Certainly, many lines of equality and inequality are drawn between the commercial banks and the financial institutions in many things, because the development of concepts of both of them has become separated. Yet, both of these institutions have become unavoidable for development.

Theoretically, the commercial bank is the builder of the loan. But the financial institution is only the broker of the loan. However, the equality and inequalities between these two institutions are described as follows:

Similarities between Commercial Bank and Financial Institutions

  1. Both of these two institutions are inspired by the objective of gaining profit.
  2. Both of these institutions are financial mediators. And both of them do business with different types of financial means.
  3. Both of these institutions buy the primary securities and issue the secondary securities, sell them to the last creditors.
  4. Both of these institutions establish or make a good relationship between the savers and the investors. Apart from it, both of them can provide a loan that takes place between the lender and debtor.
  5. Both of them take the deposit from others makes and flows loan to their customers.
  6. Both of them provide a great deal of liquid means (materials) to society.
Dissimilarities between Commercial Bank and Financial Institutions
There are so many dissimilarities between them, which  are as follows:

Control of Central Bank
All the commercial banks cannot escape from the necessary reserve fund provision. But, this restriction will not be applied to the financial institutions absolutely. The bank should run under the bank policy fixed by the central bank or comply with the obligation to keep the minimum cash stock according to the law. The commercial banks should keep from it. IT is provided for that commercial bank and the interest is not accrued from it. It is provided that the commercial banks in their will cannot take or use such reserve funds kept in this way. But the financial institutions can distribute their services under fewer restrictions. It is good because such control is less to the financial institutions. So, in comparison with a commercial bank, the control of the central bank on the financial institution is lesser.

Nature of the Deposit
The financial institutions cannot open the current account. But the commercial banks can open three types of accounts, savings, current, and fixed accounts. This facility brings the commercial banks to the access of gaining more materials to the source. From the viewpoint of economic and financial transactions, commercial banks are regarded as more important than financial institutions.

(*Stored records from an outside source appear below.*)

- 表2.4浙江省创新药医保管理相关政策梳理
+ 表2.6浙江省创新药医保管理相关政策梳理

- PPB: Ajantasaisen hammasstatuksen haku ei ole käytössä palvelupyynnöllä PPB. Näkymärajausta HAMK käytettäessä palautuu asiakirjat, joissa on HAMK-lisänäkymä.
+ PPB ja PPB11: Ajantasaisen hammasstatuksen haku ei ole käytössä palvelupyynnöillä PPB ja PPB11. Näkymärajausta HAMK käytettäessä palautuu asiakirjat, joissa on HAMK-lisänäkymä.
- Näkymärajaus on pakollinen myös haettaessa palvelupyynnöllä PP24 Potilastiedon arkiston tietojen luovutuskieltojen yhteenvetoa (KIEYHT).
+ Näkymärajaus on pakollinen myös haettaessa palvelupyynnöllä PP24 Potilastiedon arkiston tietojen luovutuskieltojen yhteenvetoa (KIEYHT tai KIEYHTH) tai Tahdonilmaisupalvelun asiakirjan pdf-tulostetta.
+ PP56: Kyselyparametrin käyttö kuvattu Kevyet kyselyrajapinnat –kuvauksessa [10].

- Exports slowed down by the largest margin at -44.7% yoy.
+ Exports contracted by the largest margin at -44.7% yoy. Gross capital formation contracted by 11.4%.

Structure of the Investing Materials
In comparison with property, the commercial bank has more liability and such liability is liquidated. The commercial banks should keep cash only from some part of the property. They should distribute their material accordingly. But, this problem is less in financial institutions. So, the distribution of the materials is limited according to the low liquid property. Generally, commercial banks give only short-term loans. But the financial institutions flow the mid-term and long-term loans also.

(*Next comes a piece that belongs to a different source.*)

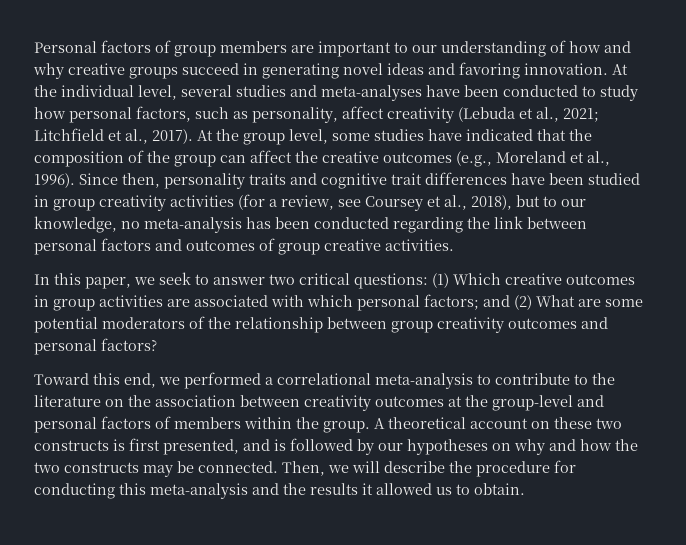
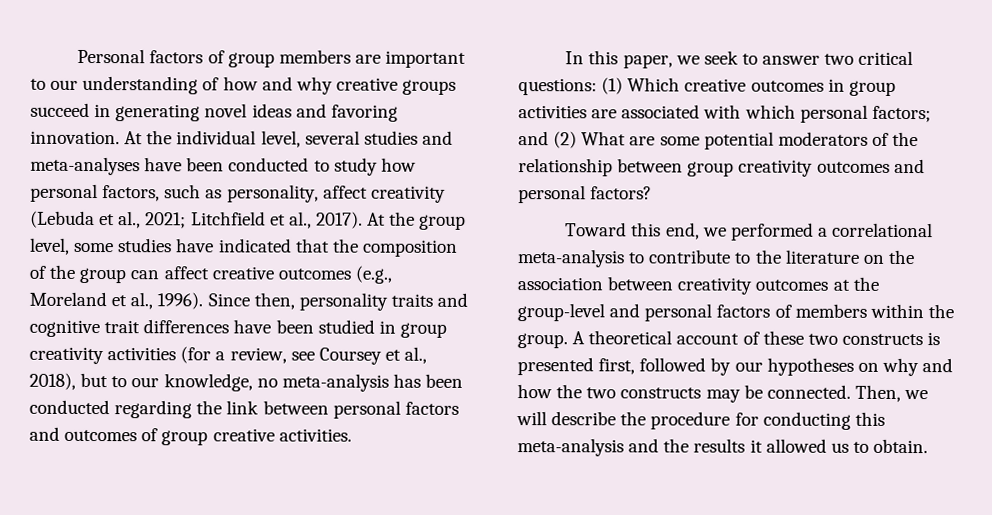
- At the group level, some studies have indicated that the composition of the group can affect the creative outcomes (e.g., Moreland et al., 1996).
+ At the group level, some studies have indicated that the composition of the group can affect creative outcomes (e.g., Moreland et al., 1996).
- A theoretical account on these two constructs is first presented, and is followed by our hypotheses on why and how the two constructs may be connected.
+ A theoretical account of these two constructs is presented first, followed by our hypotheses on why and how the two constructs may be connected.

Differences in the Capacity in Creating Credit
Both of these institutions create credit through the commercial bank has more capacity than the financial institutions of creating credit because the process of creating credit by the financial institution brings many leakages. The commercial bank has such leakages less.

Acceptance of Liability
Financial institutions cannot create money. It is an institution of a loan broker. Whenever the issued cheque by the commercial banks is nearly equal to the cash currency is acceptable. But the financial institutions cannot issue such cheques.